De alguma forma, como veremos adiante, muitas vezes a utilização por Yogananda de textos que relatam um Jesus por demais divinizado se justifica pelo comentário: ainda que esses evangelistas tenham exagerado o Jesus real para torná-lo o Jesus Cristo divino, quando os lemos pela ótica do autoconhecimento, o relato evangélico, ainda que não-histórico, fornece versículos que podem suscitar insights e comentários valiosos. Um exemplo disso é “Eu e o Pai somos um” (Jo 10.30): o evangelista de João aumentou a figura de Jesus a tal grau que se a substituirmos pela nossa, pela de qualquer ser humano, expressa verdades existenciais interessantes (neste caso, a não-dualidade).
Se Yogananda tivesse acesso às informações científicas e aos comentários e avaliações críticas a respeito das passagens evangélicas que temos hoje, é de se imaginar que seu próprio comentário seria enriquecido por eles. Mas também é provável que se mantivesse apoiado nos mesmos versículos, pois eles são reveladores da alma humana, bem como conservasse a maior parte do que escreveu.
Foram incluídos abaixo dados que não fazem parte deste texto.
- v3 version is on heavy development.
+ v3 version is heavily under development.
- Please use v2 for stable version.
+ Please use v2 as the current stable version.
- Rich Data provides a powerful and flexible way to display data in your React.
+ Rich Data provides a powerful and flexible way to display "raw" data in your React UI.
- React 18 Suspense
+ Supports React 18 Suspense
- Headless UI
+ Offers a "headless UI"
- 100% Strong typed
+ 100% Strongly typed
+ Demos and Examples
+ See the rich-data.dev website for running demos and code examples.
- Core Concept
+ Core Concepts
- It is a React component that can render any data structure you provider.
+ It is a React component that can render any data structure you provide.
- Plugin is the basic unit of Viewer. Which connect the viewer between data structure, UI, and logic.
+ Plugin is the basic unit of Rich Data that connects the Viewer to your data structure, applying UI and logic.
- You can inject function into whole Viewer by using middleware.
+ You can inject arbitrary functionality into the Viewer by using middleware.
Outro aspecto importante da contextualização histórica da obra é que Yogananda, um indiano hindu, estava nos Estados Unidos, falando para um público que na primeira metade do século passado era, mais do que hoje, majoritariamente cristão e tentando demonstrar a unidade subjacente a essas religiões.
Consciência
Então ele adaptou muito do seu discurso à teologia cristã ou à sua terminologia, como a Trindade: Deus Pai, Filho e Espírito Santo. Por exemplo, ao citar kutastha chaitanya, literalmente a consciência imóvel ou imutável, Yogananda diz que ela pode ser chamada também de “Consciência Crística” ou “Consciência de Krishna”. Talvez concessões para não ferir suscetibilidades, esses termos substitutivos mais confundem do que elucidam a sua real natureza. Uma vez que para os ocidentais a palavra “cristo” está inexoravelmente associada à figura de Jesus, falar do descobrimento ou do reconhecimento da “consciência crística” traz um fundo cristão a algo que é existencial, experiencial, e não cristão ou hindu (no caso de se associar à figura humana de Krishna), que é simplesmente a consciência pura.
Para complicar um pouco mais as coisas, como Yogananda parecia predominantemente um devoto ou bhakta, embora ele descreva a manifestação cósmica de maneira contínua ou até não-dual (como a “Consciência Crística” sendo reflexo da “Consciência Cósmica de Deus-Pai” e “percebidas como uma e a mesma”, novamente citando Jo 10:30), em diversas passagens ele preserva, à sua maneira piedosa, a figura de Deus como se estivesse separada do ser (é claro que longe do conceito clássico ou cristão de Deus pessoal) – isto não só aqui, mas em toda a sua obra, ao falar por exemplo em “agradar a Deus”, o que traz a impressão de que talvez ele não tenha se desidentificando do próprio ego.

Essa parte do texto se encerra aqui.